▸ **ASSIGNMENT**: Make an exact copy of the entries below and leave any picture out of it.

▸ **Web interface edit records**:
※ ※ ※
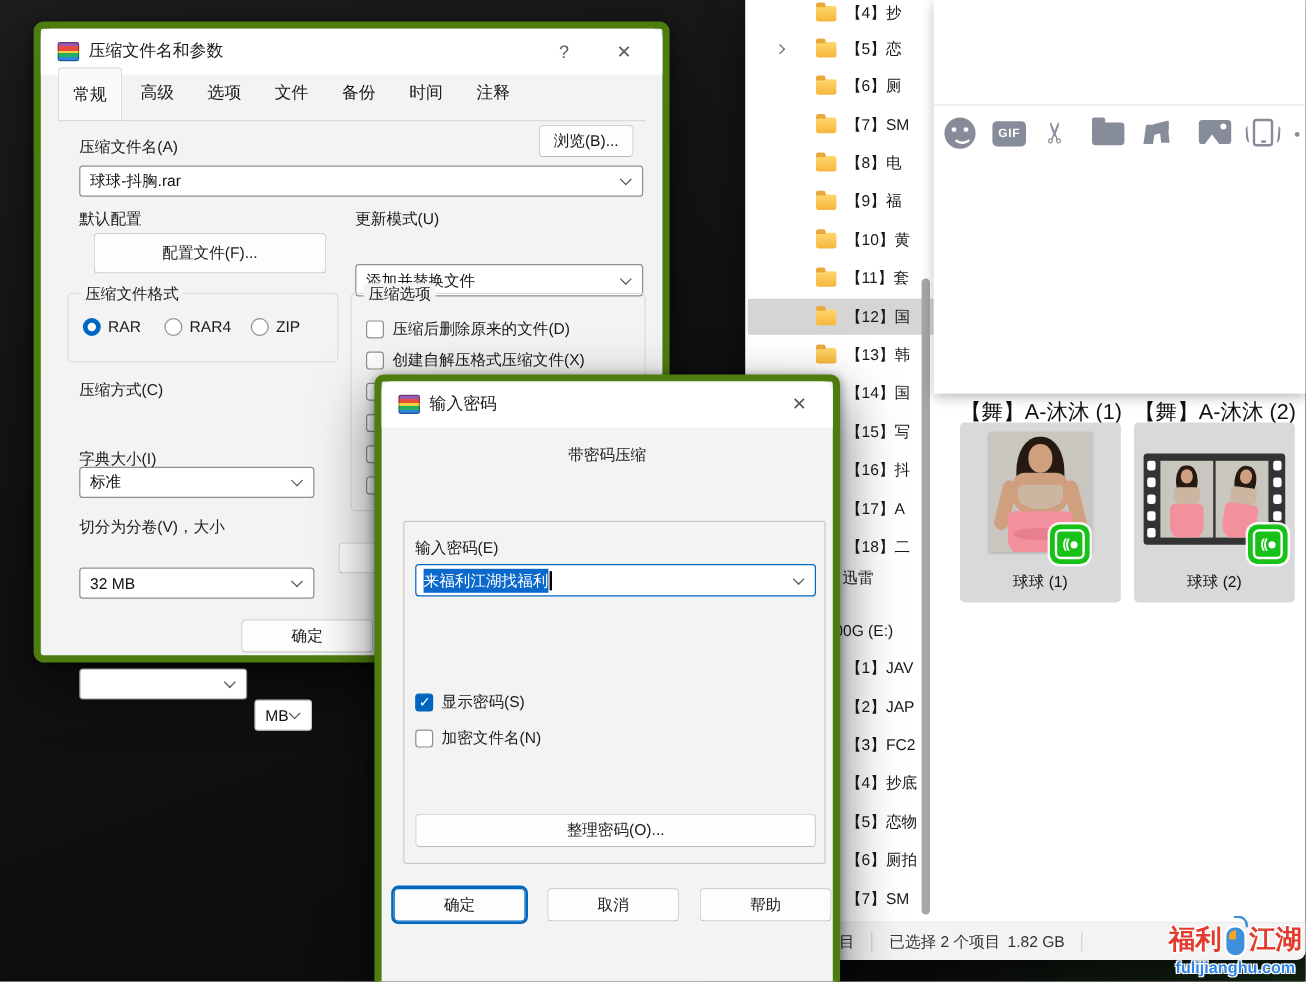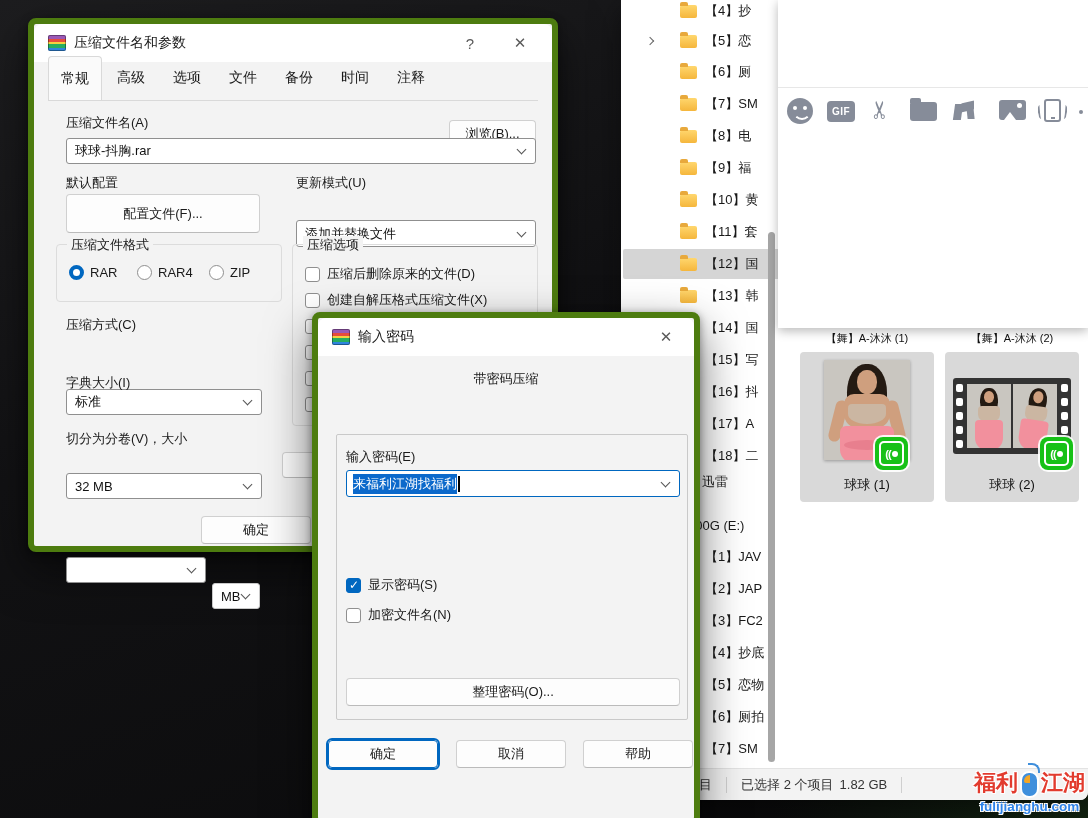"浏览(B)..." div.btn { top: 96px -> 80px; width: 87px -> 79px }
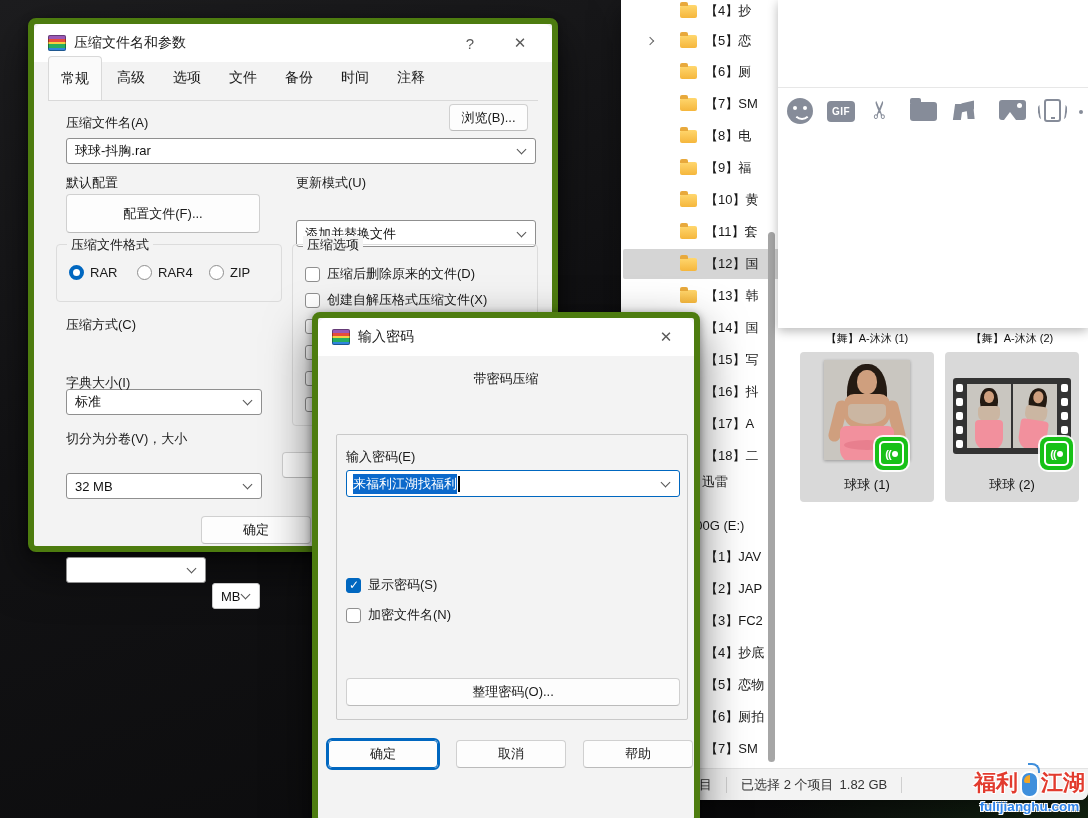"配置文件(F)..." div.btn { height: 39px -> 34px; left: 32px -> 44px }
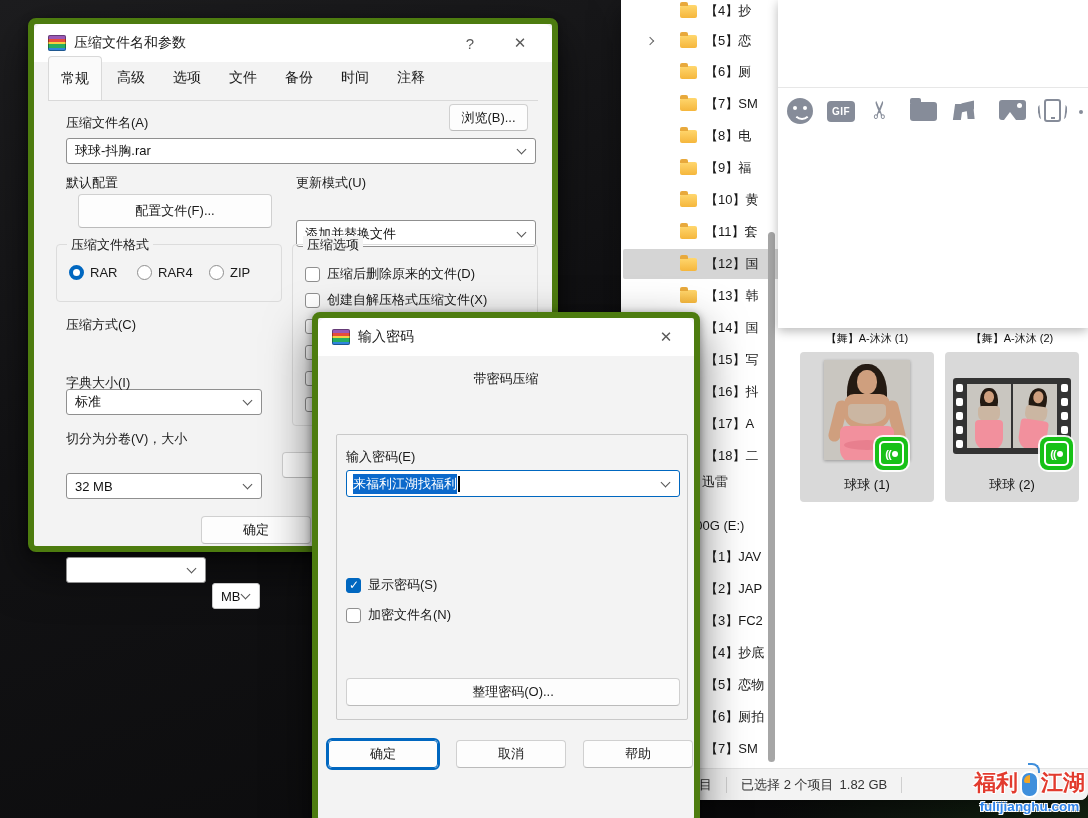"【舞】A-沐沐 (1)" .row-label { font-size: 11px -> 18px }
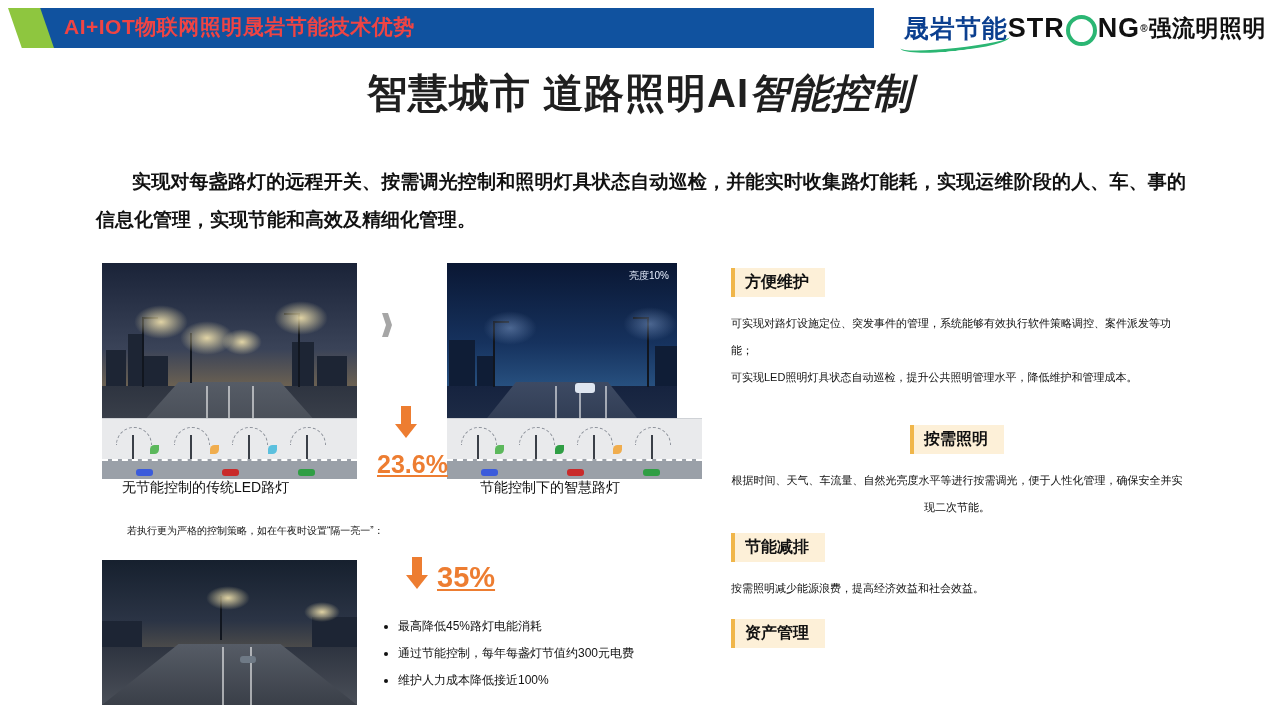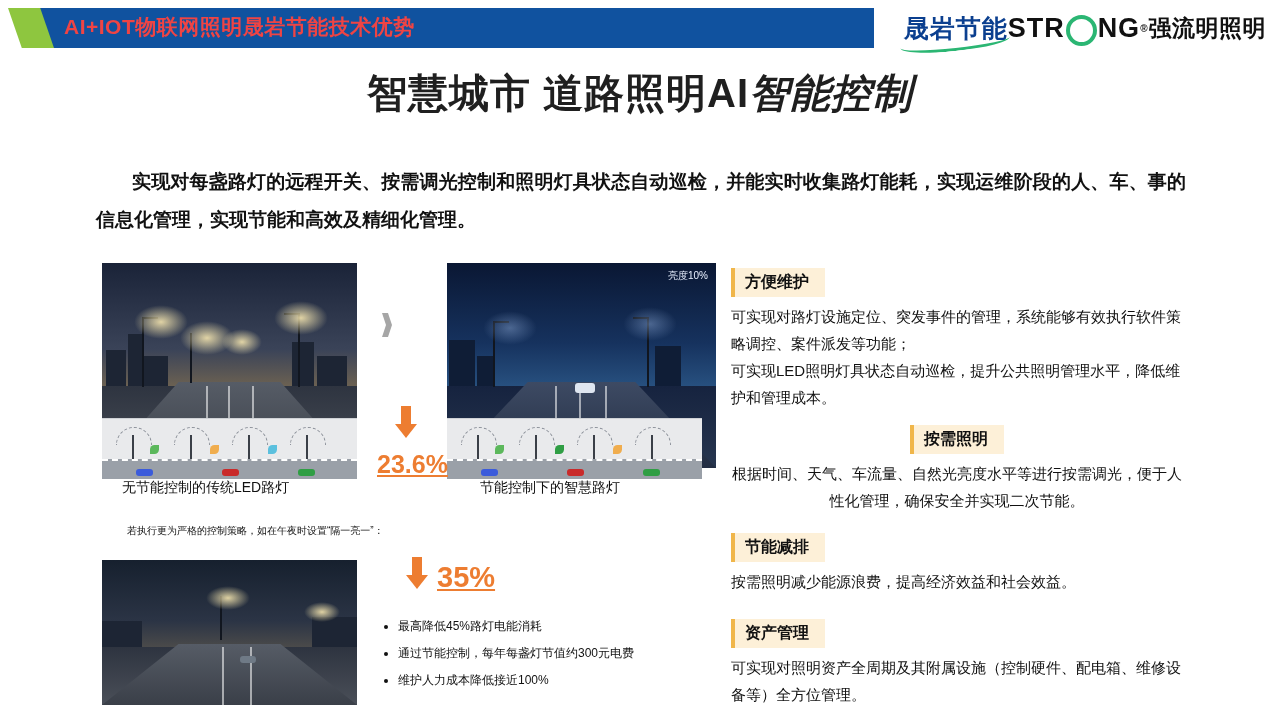"亮度10%" .img-b { width: 269px -> 230px }
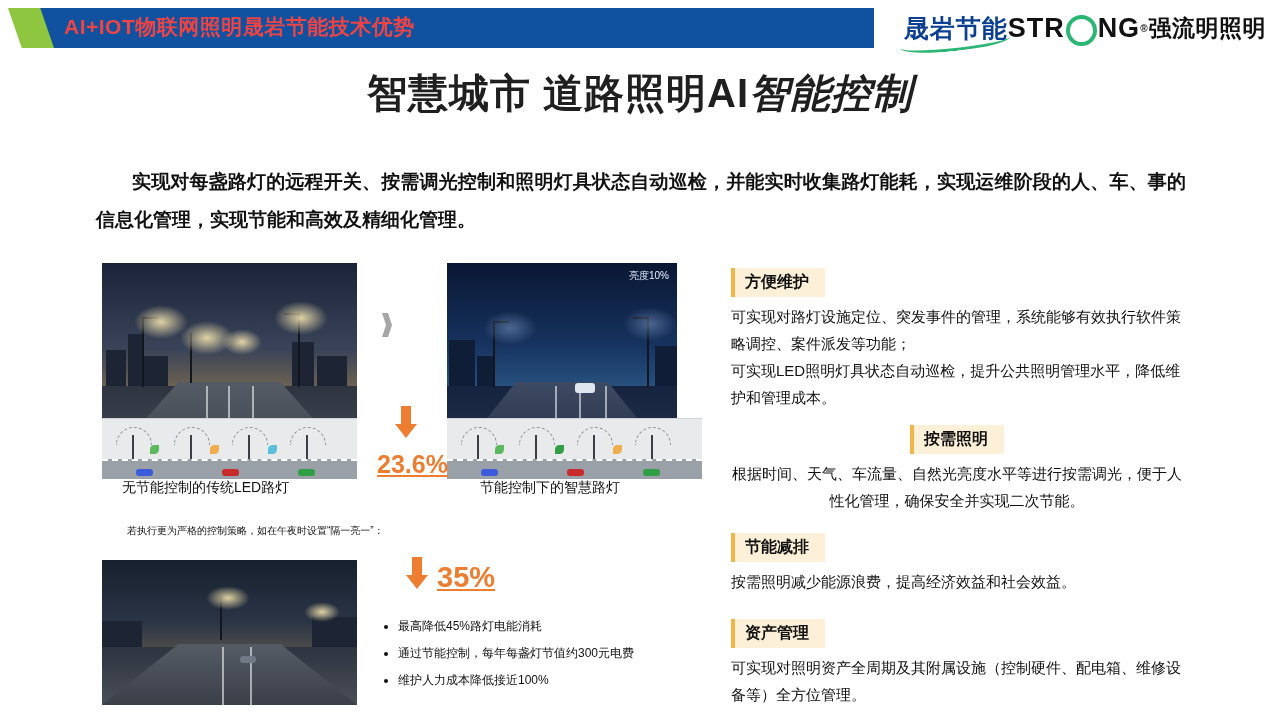"可实现对路灯设施定位、突发事件的管理，系统能够有效执行软件策略调控、案件派发等功" .rc-body { font-size: 15px -> 11px; margin-top: 6px -> 13px }
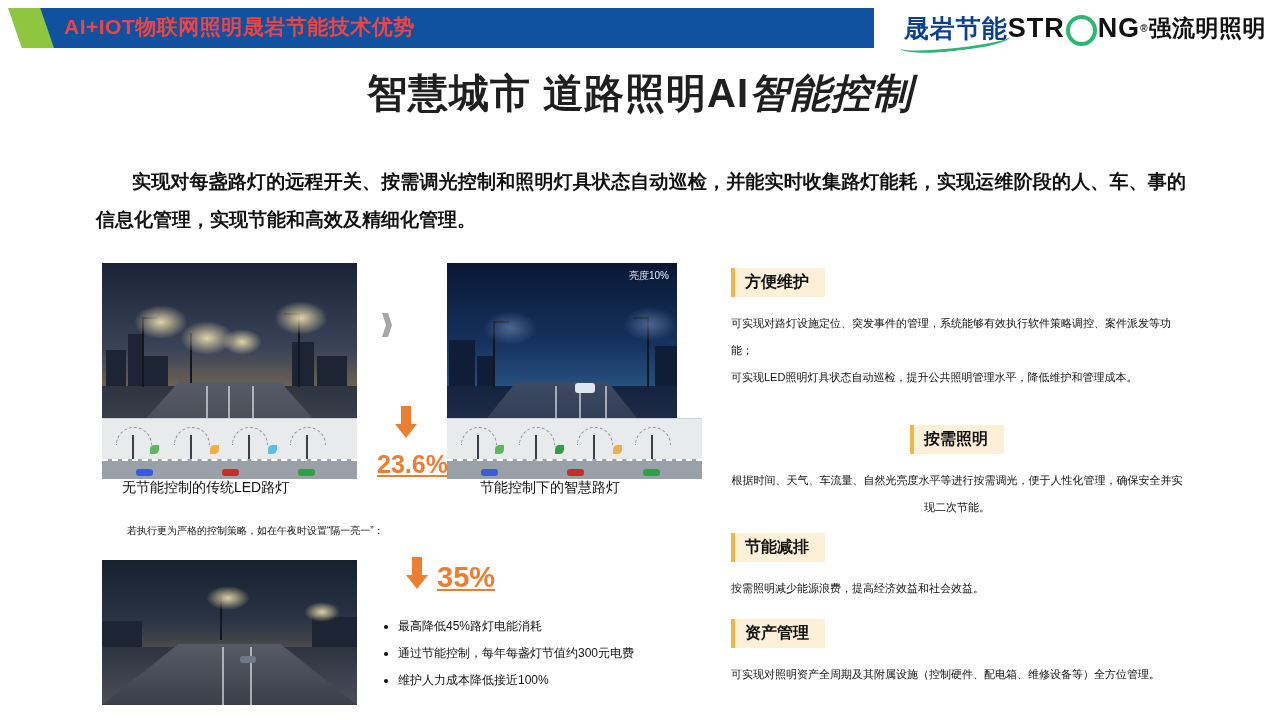"可实现对照明资产全周期及其附属设施（控制硬件、配电箱、维修设备等）全方位管理。" div.rc-body { html: <div> <div>可实现对照明资产全周期及其附属设施（控制硬件、配电箱、维修设备等）全方位管理。</div> </div> -> none }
※ ※ ※
▸ **TASK SOLUTION**:
"浏览(B)..." div.btn { top: 96px -> 80px; width: 87px -> 79px }
"配置文件(F)..." div.btn { height: 39px -> 34px; left: 32px -> 44px }
"【舞】A-沐沐 (1)" .row-label { font-size: 11px -> 18px }
"亮度10%" .img-b { width: 269px -> 230px }
"可实现对路灯设施定位、突发事件的管理，系统能够有效执行软件策略调控、案件派发等功" .rc-body { font-size: 15px -> 11px; margin-top: 6px -> 13px }
"可实现对照明资产全周期及其附属设施（控制硬件、配电箱、维修设备等）全方位管理。" div.rc-body { html: <div> <div>可实现对照明资产全周期及其附属设施（控制硬件、配电箱、维修设备等）全方位管理。</div> </div> -> none }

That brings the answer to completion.